PROBLEM TO WORK ON: Could you copy exactly the lines below, beginning at the line with "15px; color: #3b3f45; line-height: 1.33;" and stopping after the line with "-29,7 +29,7 @@", with no pictures?

Web document revisions:
*** Begin section ***
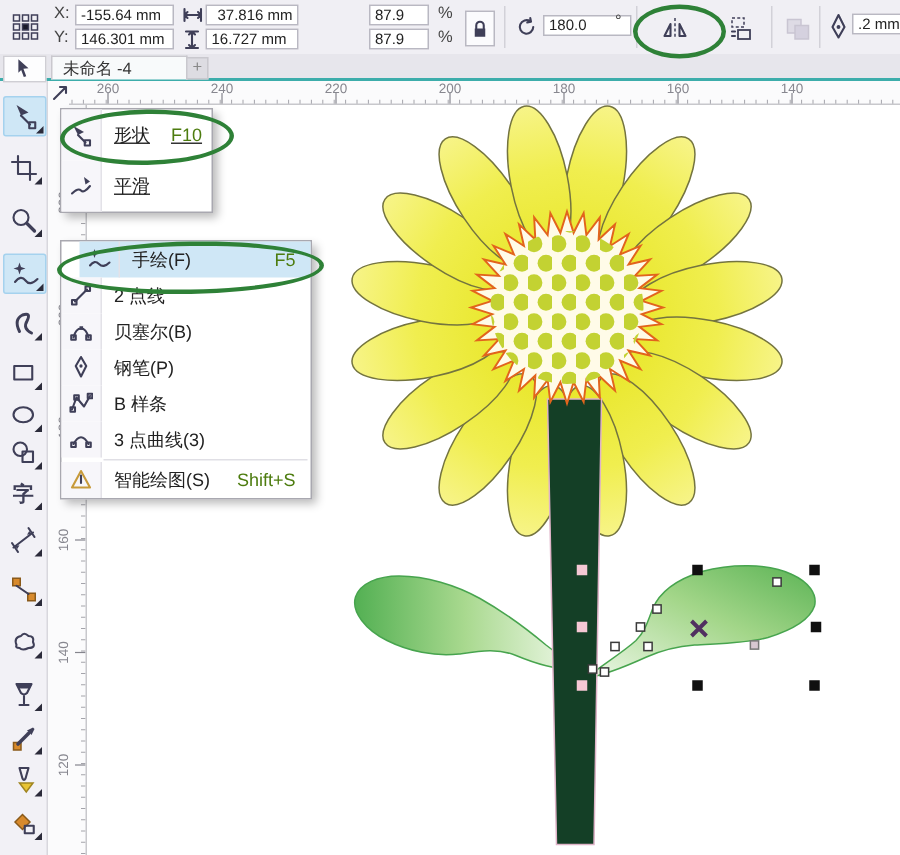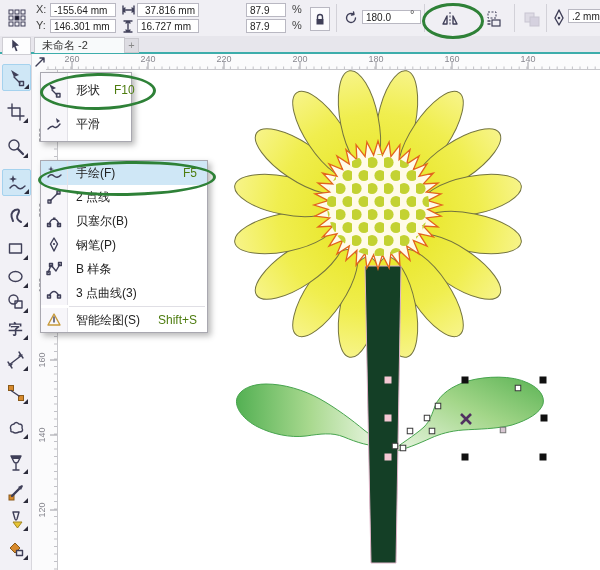--- a/index.html
+++ b/index.html
@@ -171,7 +171,7 @@
 
 <div class="tabbar">
   <div class="doctab">
-    <span>未命名 -2</span>
+    <span>未命名 -4</span>
   </div>
   <div class="plus">+</div>
 </div>

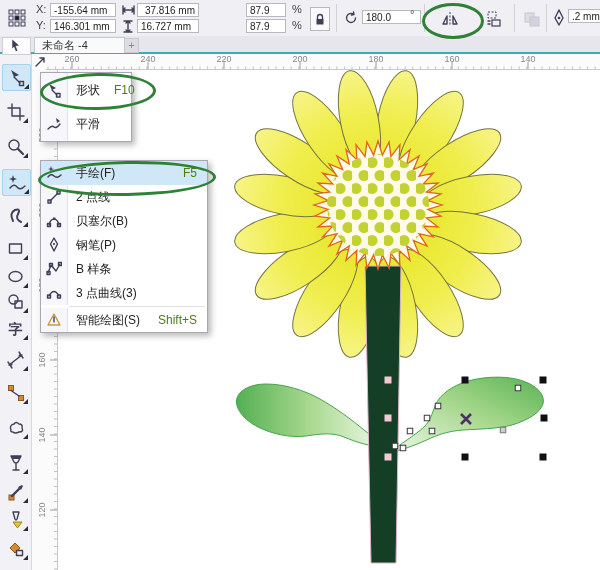--- a/index.html
+++ b/index.html
@@ -59,7 +59,7 @@
   .mlabel{padding-left:8px;white-space:nowrap;}
   .mshort{margin-left:auto;padding-right:10px;color:#4d7c0f;white-space:nowrap;}
   .msep{height:1px;background:#e0dfe5;margin:1px 2px 1px 28px;}
-  #menu1{left:40px;top:72px;width:92px;}
+  #menu1{left:40px;top:72px;width:102px;text-decoration:underline;}
   #menu1 .mrow{height:34px;}
   #menu2{left:40px;top:160px;width:168px;}
   #menu2 .mrow{height:24px;}

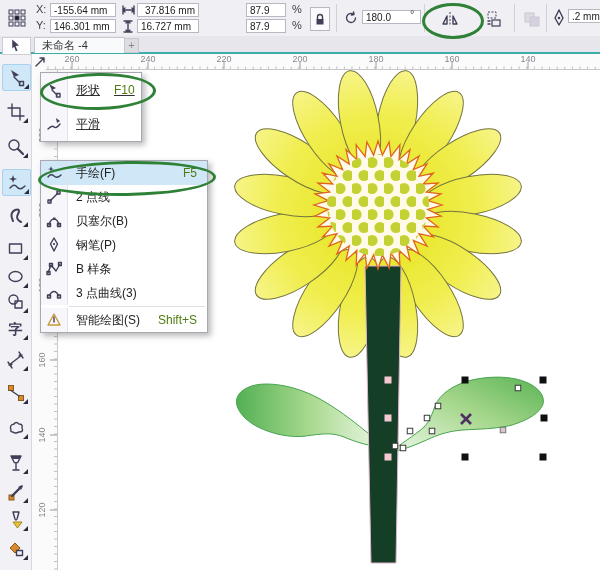--- a/index.html
+++ b/index.html
@@ -54,7 +54,7 @@
   .mrow{display:flex;align-items:center;font-size:12px;color:#222;}
   .mi{width:26px;align-self:stretch;display:flex;align-items:center;justify-content:center;
       background:#f7f6fa;border-right:1px solid #e3e2e8;flex:none;}
-  .mrow.sel{background:var(--menu-highlight);}
+  .mrow.sel{background:var(--menu-highlight);margin-left:12px;}
   .mrow.sel .mi{background:transparent;}
   .mlabel{padding-left:8px;white-space:nowrap;}
   .mshort{margin-left:auto;padding-right:10px;color:#4d7c0f;white-space:nowrap;}

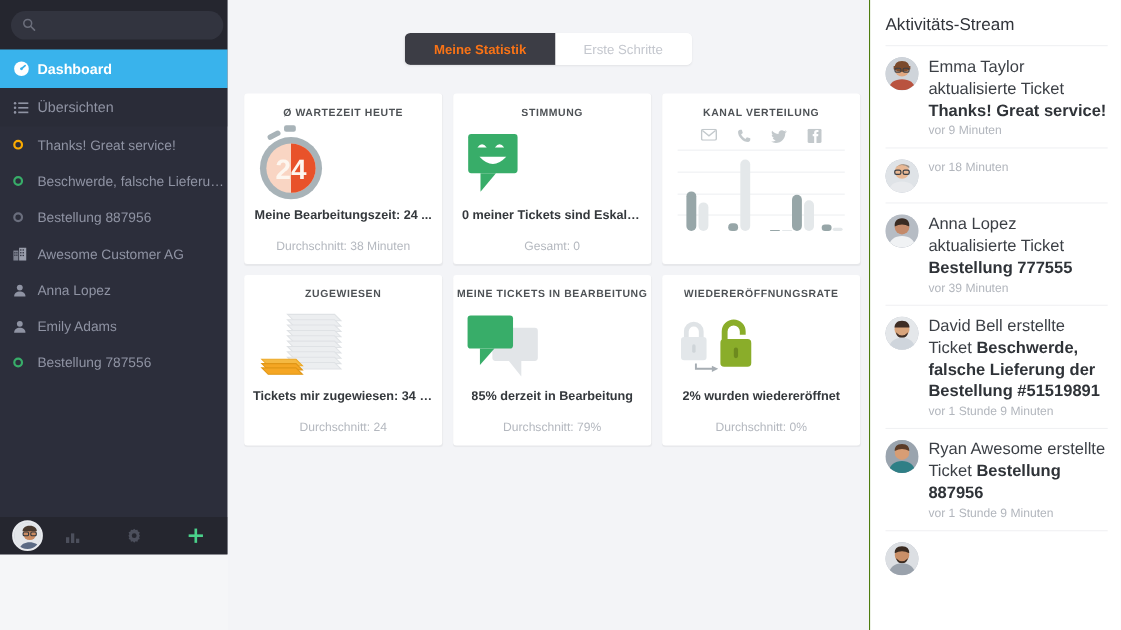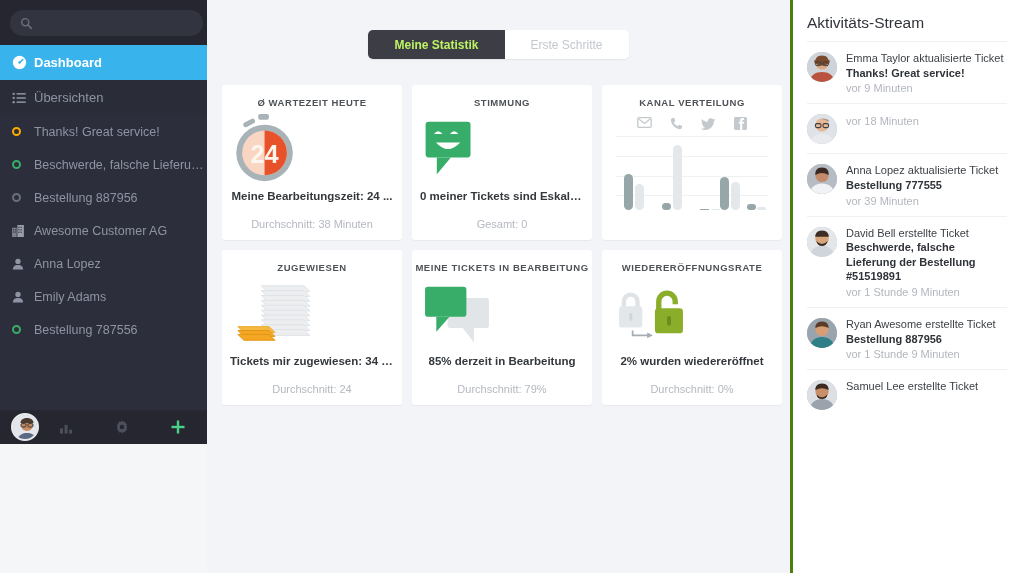--- a/index.html
+++ b/index.html
@@ -180,7 +180,7 @@
   .stream {
     width: 229px; flex: 0 0 229px; height: 573px;
     background: #fff;
-    border-left: 3px solid #4d7c0f;
+    border-left: 1px solid #4d7c0f;
     padding: 14px 12px 0 14px;
     overflow: hidden;
   }

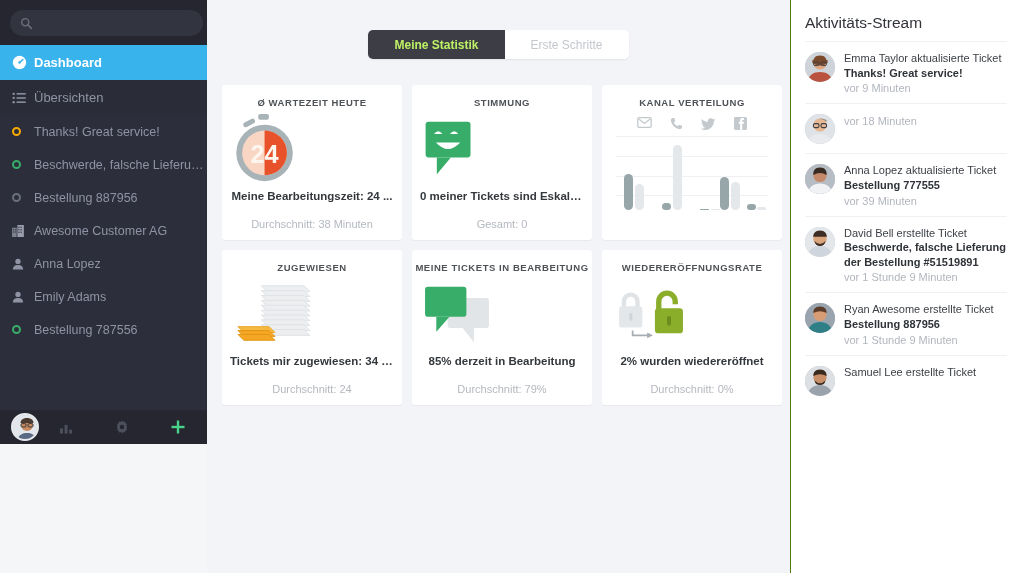--- a/index.html
+++ b/index.html
@@ -116,7 +116,7 @@
     background: #fff;
     white-space: nowrap;
   }
-  .seg-btn.on { background: #3c3d45; color: #bef264; font-weight: bold; }
+  .seg-btn.on { background: #3c3d45; color: #f97316; font-weight: bold; }
 
   .grid {
     display: grid;

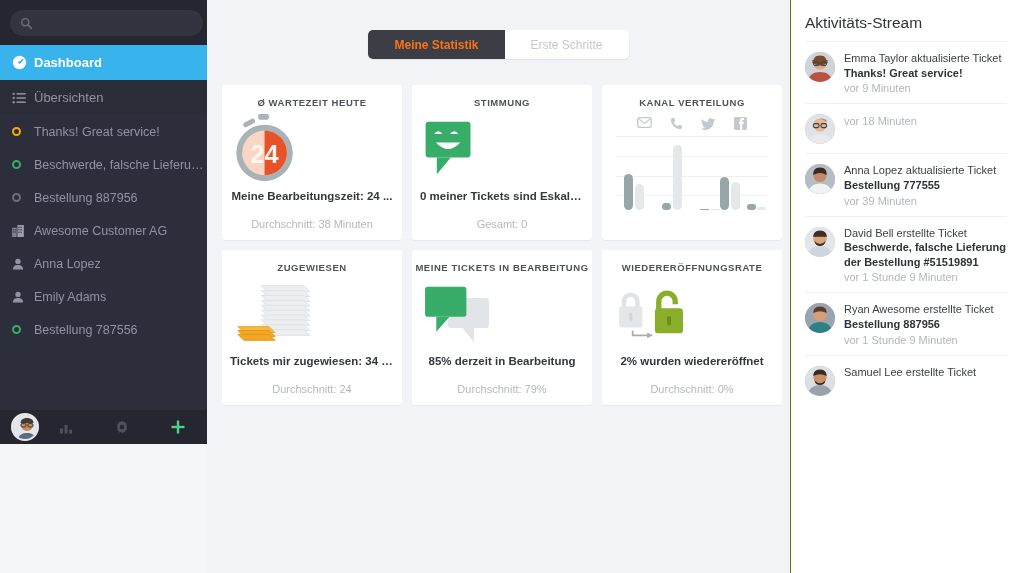--- a/index.html
+++ b/index.html
@@ -13,7 +13,7 @@
 
   
   .sidebar {
-    width: 207px; height: 444px;
+    width: 207px; height: 504px;
     background: #2c2e3b;
     position: relative;
     flex: 0 0 207px;

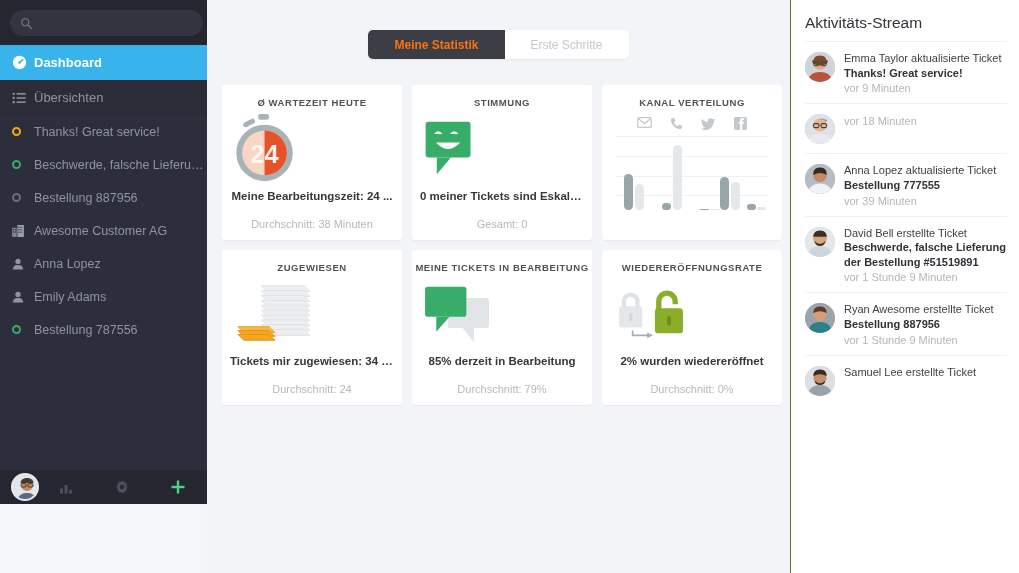--- a/index.html
+++ b/index.html
@@ -201,7 +201,7 @@
   }
   .act-body { flex: 1 1 auto; min-width: 0; }
   .act-text {
-    font-size: 11px; color: #3b3f45; line-height: 1.33;
+    font-size: 15px; color: #3b3f45; line-height: 1.33;
   }
   .act-text b { font-weight: bold; color: #2f3338; }
   .act-time { font-size: 11px; color: #b2b6bd; margin-top: 2px; }

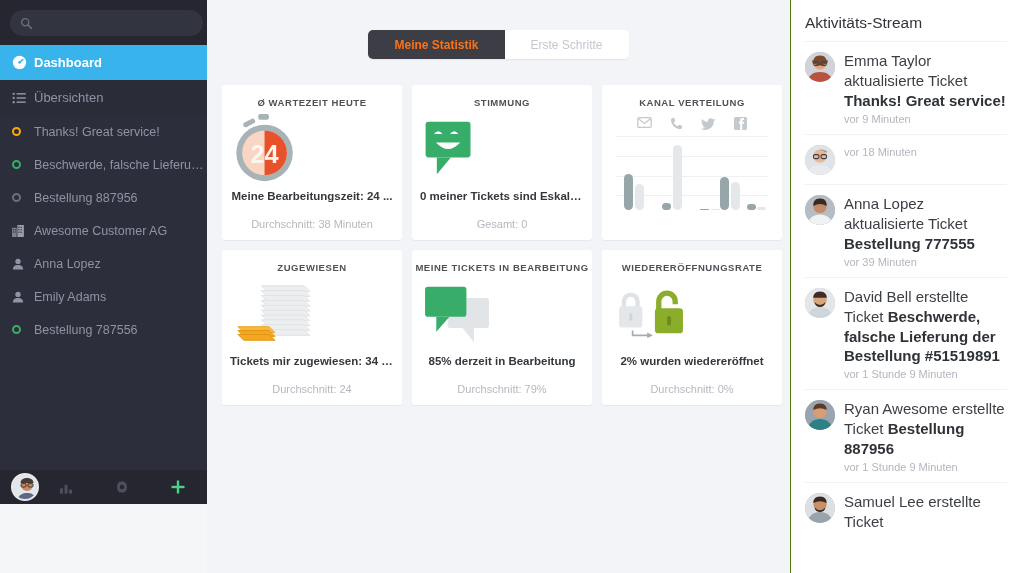--- a/index.html
+++ b/index.html
@@ -589,10 +589,6 @@
             <path d="M3 30 c0 -7.5 5.6 -11 12 -11 c6.4 0 12 3.5 12 11z" fill="#9aa2ac"></path>
           </svg>
       </div>
-      <div class="act-body">
-        <div class="act-text"><span>Samuel Lee erstellte Ticket </span><b></b></div>
-        <div class="act-time"></div>
-      </div>
     </div>
   </div>
 

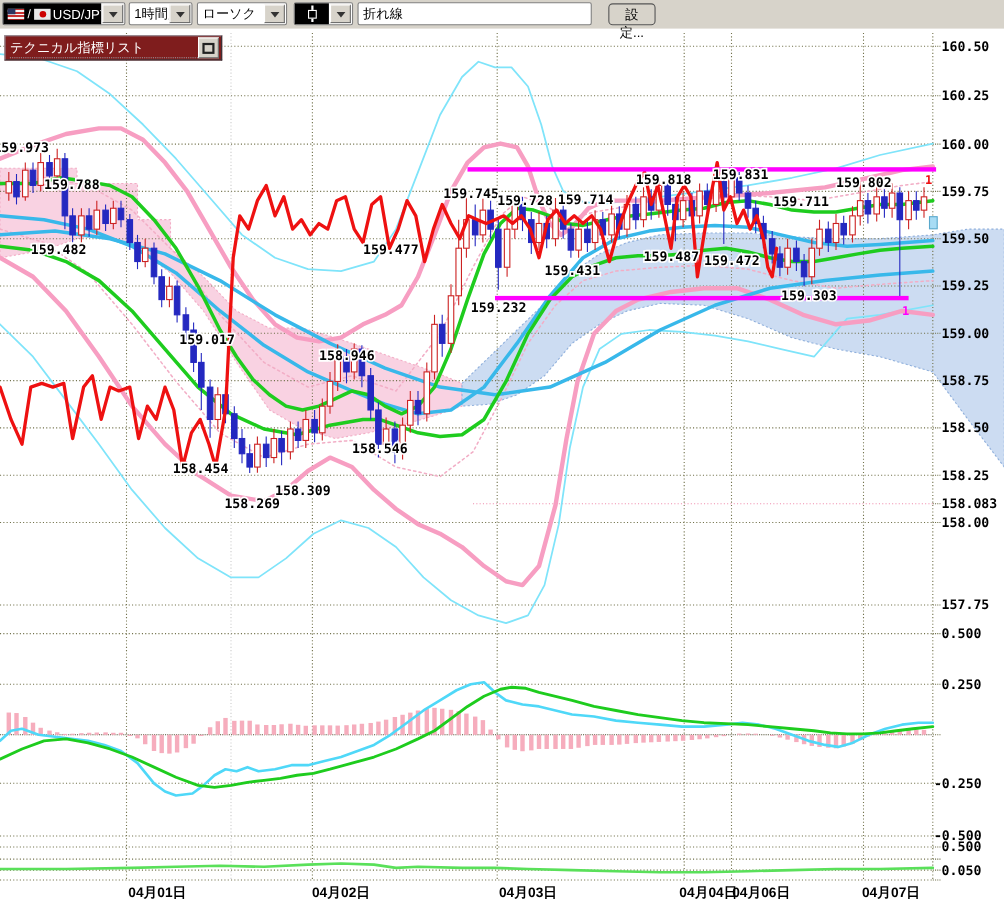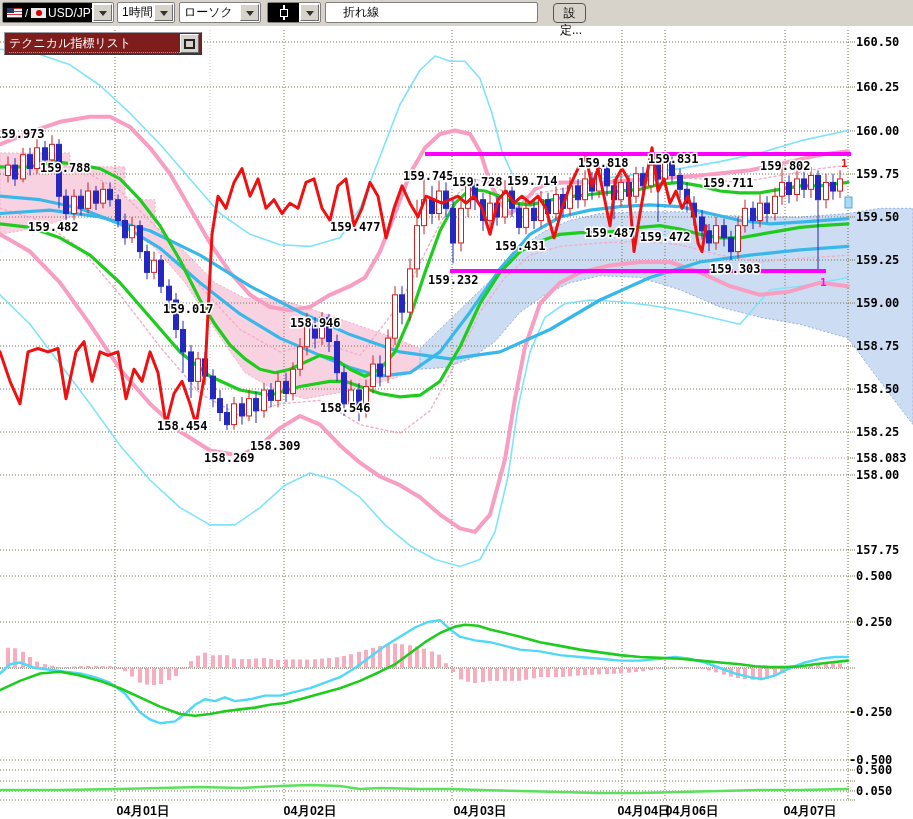--- a/index.html
+++ b/index.html
@@ -29,7 +29,7 @@
   .cglyph::before{content:"";position:absolute;left:5px;top:0;width:2px;height:15px;background:#fff}
   .cglyph::after{content:"";position:absolute;left:2px;top:4px;width:6px;height:6px;border:1px solid #fff;background:#000}
   .tb-input{position:absolute;left:325px;top:2px;width:213px;height:21px;box-sizing:border-box;
-            border:1px solid #808080;font-size:12px;padding:0 17px;font-family:"Liberation Sans",sans-serif;
+            border:1px solid #808080;font-size:12px;padding:0 4px;font-family:"Liberation Sans",sans-serif;
             border-radius:2px;background:#fff;color:#000}
   .btn-settings{position:absolute;left:553px;top:3px;width:33px;height:20px;font-size:12px;
             background:#d7d3ca;border:1px solid #555;border-radius:4px;color:#000;

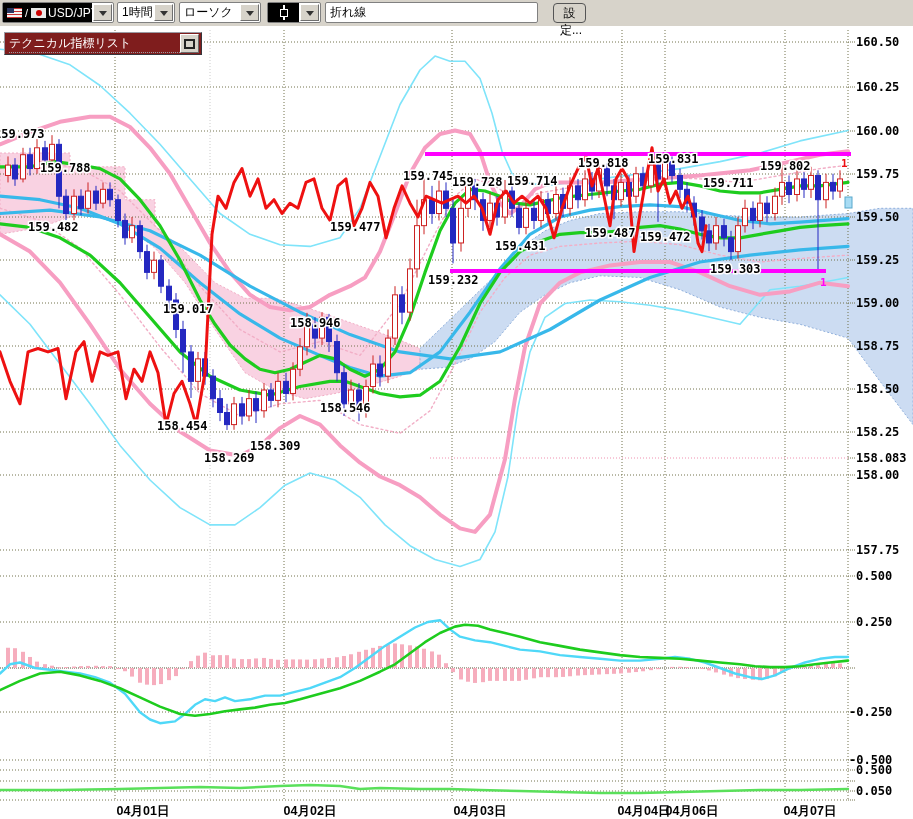--- a/index.html
+++ b/index.html
@@ -31,7 +31,7 @@
   .tb-input{position:absolute;left:325px;top:2px;width:213px;height:21px;box-sizing:border-box;
             border:1px solid #808080;font-size:12px;padding:0 4px;font-family:"Liberation Sans",sans-serif;
             border-radius:2px;background:#fff;color:#000}
-  .btn-settings{position:absolute;left:553px;top:3px;width:33px;height:20px;font-size:12px;
+  .btn-settings{position:absolute;left:553px;top:3px;width:43px;height:20px;font-size:12px;
             background:#d7d3ca;border:1px solid #555;border-radius:4px;color:#000;
             font-family:"Liberation Sans",sans-serif}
*** End section ***
YOUR SOLUTION:
+    font-size: 15px; color: #3b3f45; line-height: 1.33;
   }
   .act-text b { font-weight: bold; color: #2f3338; }
   .act-time { font-size: 11px; color: #b2b6bd; margin-top: 2px; }

--- a/index.html
+++ b/index.html
@@ -589,10 +589,6 @@
             <path d="M3 30 c0 -7.5 5.6 -11 12 -11 c6.4 0 12 3.5 12 11z" fill="#9aa2ac"></path>
           </svg>
       </div>
-      <div class="act-body">
-        <div class="act-text"><span>Samuel Lee erstellte Ticket </span><b></b></div>
-        <div class="act-time"></div>
-      </div>
     </div>
   </div>
 

--- a/index.html
+++ b/index.html
@@ -29,7 +29,7 @@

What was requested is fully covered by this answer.